Extinct order of fishes

Acanthothoraci (spine chests) is an extinct group of chimaera-like placoderms closely related to the rhenanid placoderms. Superficially, the acanthoracids resembled scaly chimaeras and (relatively) heavily armored ptyctodonts. They were distinguished from chimaeras by their large scales and plates, a pair of large spines that emanate from their chests (thus, the order's name), tooth-like beak plates, and the typical bone-enhanced placoderm eyeball. They were distinguished from other placoderms by differences in skull anatomy and by patterns on the skull plates and thoracic plates that are unique to this order.

==Fossil record==
Fossils of the acanthothoracids are found in various deposits from the Lower Devonian throughout the world. Fossils of the Palaeacanthaspids are found in Eurasia and Canada, while the Weejasperaspids have only been found in the Wee Jasper reef, in Southeastern Australia.

==Ecology==
From what can be inferred from the mouthplates of fossil specimens, the acanthothoracids were ecologically similar to modern-day chimaeras, being a clique of shellfish hunters. Competition with their relatives, the ptyctodont placoderms, may have been one of the main reasons for the acanthothoracids' extinction prior to the Mid Devonian extinction event.

==Families==
Three families have been recognized:

- Palaeacanthaspidae is the most widespread of the three families. Fossils of palaeacanthaspids are found in Lower Devonian strata of Europe, Canada, Saudi Arabia, and East Asia. Palaeacanthaspids have short rostrums and large nostrils situated dorsally on the forehead, almost directly between the eyes. They also had stout spines emanating from the back of the median dorsal plates of their shoulder-girdles and a spine emanating on plates directly in front of the pectoral fins. Dermal plates were decorated with either tubercules or scales with stellate patterns.
- Weejasperaspididae is restricted to the Emsian Taemas-Wee Jasper "reef" in what is now New South Wales, Australia. Compared to the corresponding spines of palaeacanthaspids, the spines of weejasperaspids are long and markedly stout. The armor of weejasperaspids were decorated with small tubercules.
- Hagiangellidae is a monogeneric family, currently represented by Hagiangella goujeti, which is restricted to Lochkovian strata of the Khao Loc formation in Tung Vai, Ha Giang Province of Northern Vietnam. From what can be discerned from the various scrappy fossils, H. goujeti had a relatively high-domed head, especially when compared to the bun-shaped heads of other acanthothoracids, and had serrations on the spines in front of its pectoral fins.

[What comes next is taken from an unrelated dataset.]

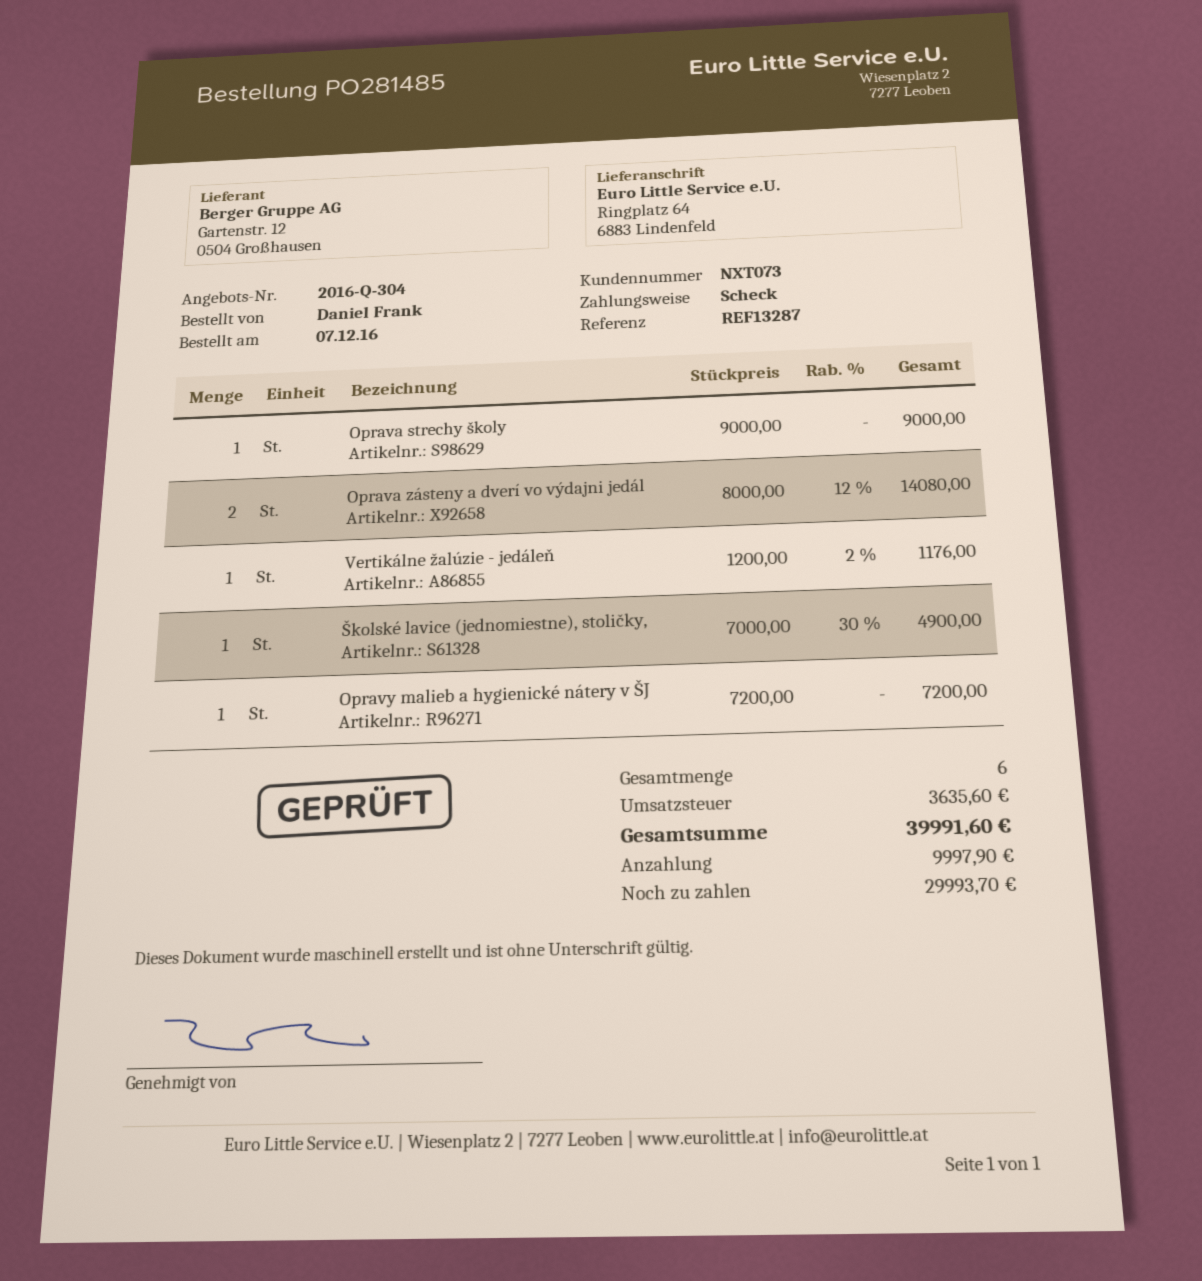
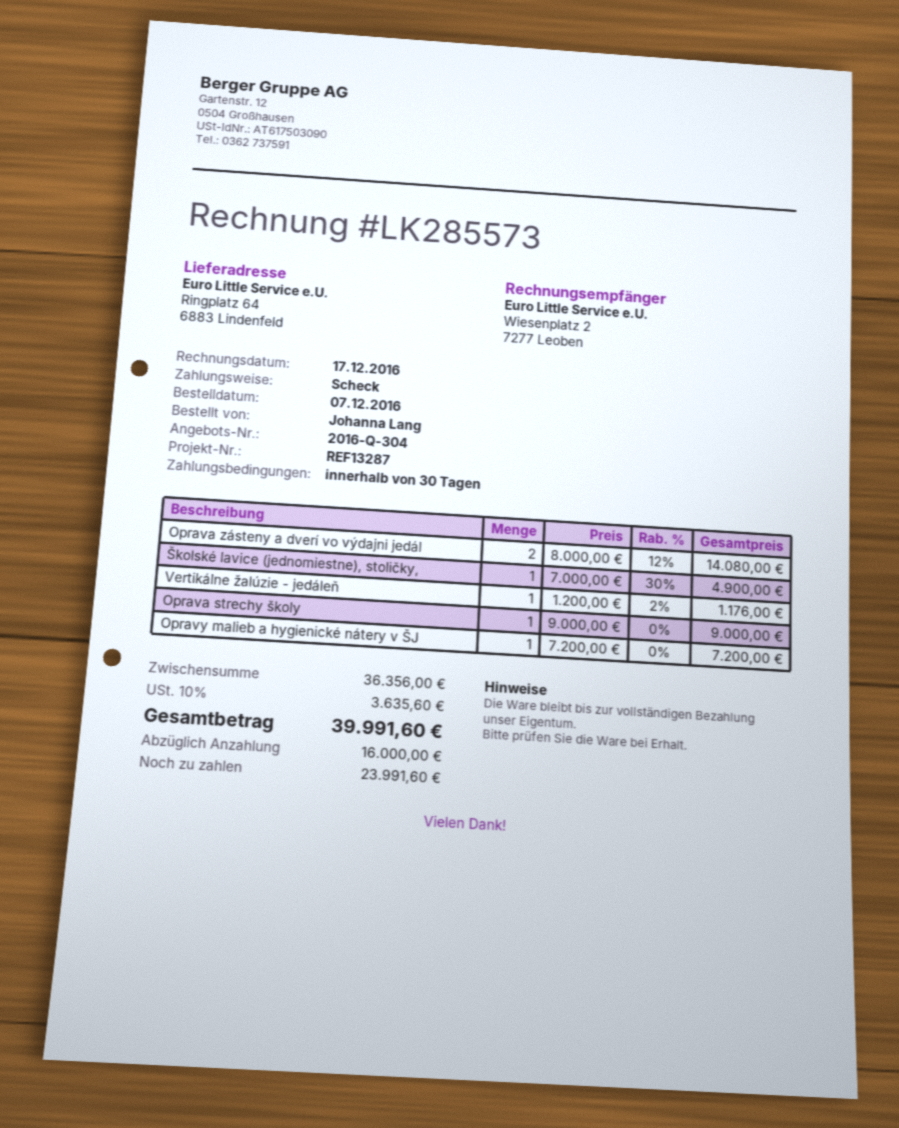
ordered by: Daniel Frank -> Johanna Lang
deposit: 9997.90 -> 16000.00
balance: 29993.70 -> 23991.60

==Relation to other placoderms==
Most placoderm experts have reached a consensus that Acanthothoracida is the sister group of the rest of Placodermi, save for, perhaps, Stensioella and Pseudopetalichthyida. This is the result of a careful reexamination of the various members of the Acanthothoracid family Palaeacanthaspidae in that particular species within that family share various anatomical similarities with other placoderm orders, particularly the anatomies of their braincase, dermal plate arrangement and bone histology. In 2011 the genus Hagianella, of the monotypic family Hagianellidae, was reappraised as possibly being the sister-group of Ptyctodontida in light of similarities of skull anatomies. Accordingly, Palaeacanthaspidae and Hagianellidae are now considered paraphyletic in view of similarities of their members to primitive members of other placoderm orders.

The family Weejasperaspididae, on the other hand, is considered monophyletic. Because of the Weejasperaspids' generalized anatomy and strong similarities with the palaeacanthaspids, but no overt similarities with any other order save Brindabellaspida, they are regarded as either basal placoderms or very close to the basal placoderm.